The role of a broker cannot be overstated in the world of M&A. Christine discussed how a broker can facilitate the process, acting as a mediator between buyers and sellers. She highlighted the benefits of having a broker on your side, from their ability to negotiate better terms to their expertise in closing deals efficiently.
Christine also mentioned her upcoming book, “Get Acquired,” which is an essential read for anyone considering selling their business. The book aims to provide practical guidance, demystifying the process and offering actionable steps to prepare for a successful sale.
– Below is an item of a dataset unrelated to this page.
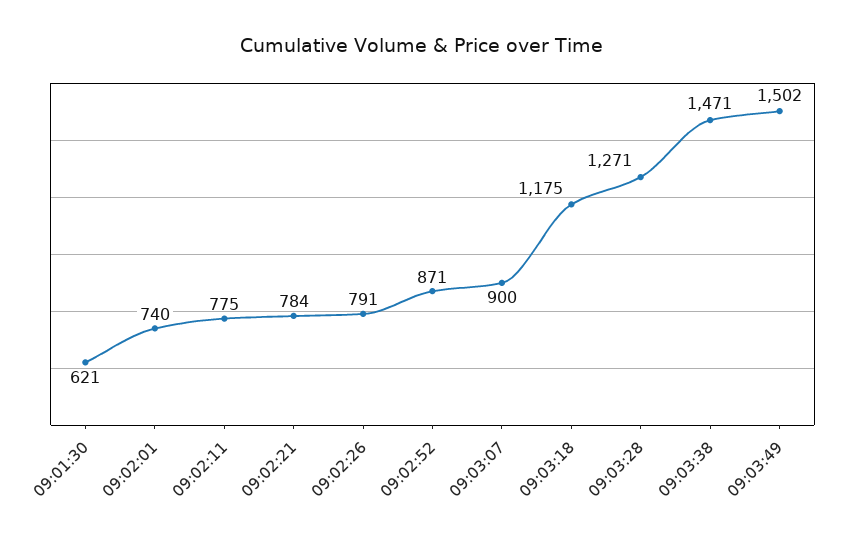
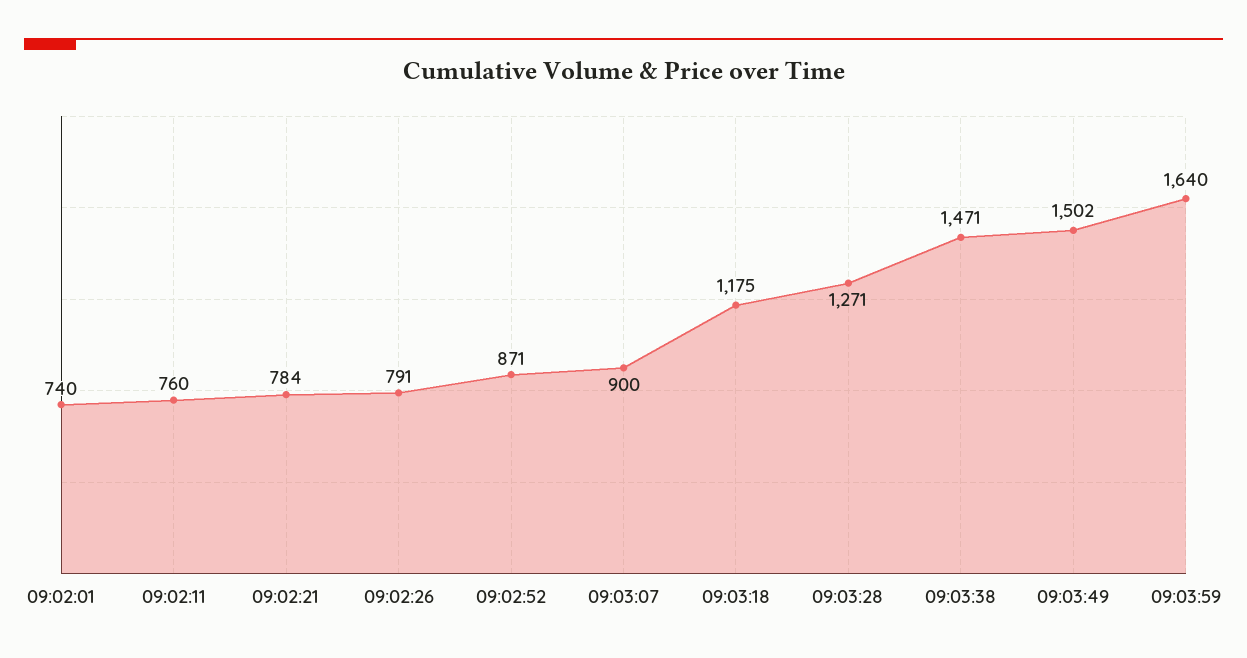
09:01:30: 621 -> none
09:02:11: 775 -> 760
09:03:59: none -> 1640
Key Points from the Episode:
- Introduction of Christine McDanell , M&A consultant and founder of The Magnolia Firm
- Expertise in mergers and acquisitions, particularly in the tech industry
- Insights into current market trends and lending options
- Strategies for maximizing business valuation
- Role of a broker in the M&A process
- Tips for sellers and buyers in navigating the transaction
- Mention of upcoming book “Get Acquired” for practical guidance on selling a business
About Christine McDanell:
Christine McDanell is the enterprising Founder & Principal Business Intermediary of The Magnolia Firm, a brokerage specializing in M&A for digital businesses. With a knack for orchestrating seamless exits, her firm ensures entrepreneurs don't compromise their values while achieving their desired outcomes. TMF boasts a 100% success rate in exits, often securing deals at or above the asking price.
Christine's entrepreneurial journey is marked by her success in founding, growing, acquiring, and selling over 20 businesses across diverse sectors like cleaning, wellness, beauty, technology, exotic cars, and real estate. This vast experience led her to discover a formula for perfect business sales, which she now imparts to others.
Her career highlights include creating 200+ jobs since 2003, and a memorable breakfast with Richard Branson in 2017, recognizing her contributions to the Virgin Unite Foundation. She's earned accolades such as the SBA Business Person of the Year (2009) and a spot in Entrepreneur Magazine's 100 Most Brilliant Companies for Cleanology (2010).
Away from work, Christine enjoys live music festivals, spontaneous global travels, attending Burning Man, and captaining boats in San Diego Bay.
About The Magnolia Firm:
The Magnolia Firm (TMF) stands out in the M&A brokerage landscape, focusing on transactions for small and medium-sized digital businesses (SMBs). What sets TMF apart is their commitment to exceeding expectations in both experience and results. They aim for a win-win scenario, ensuring that all parties in a transaction are more than satisfied.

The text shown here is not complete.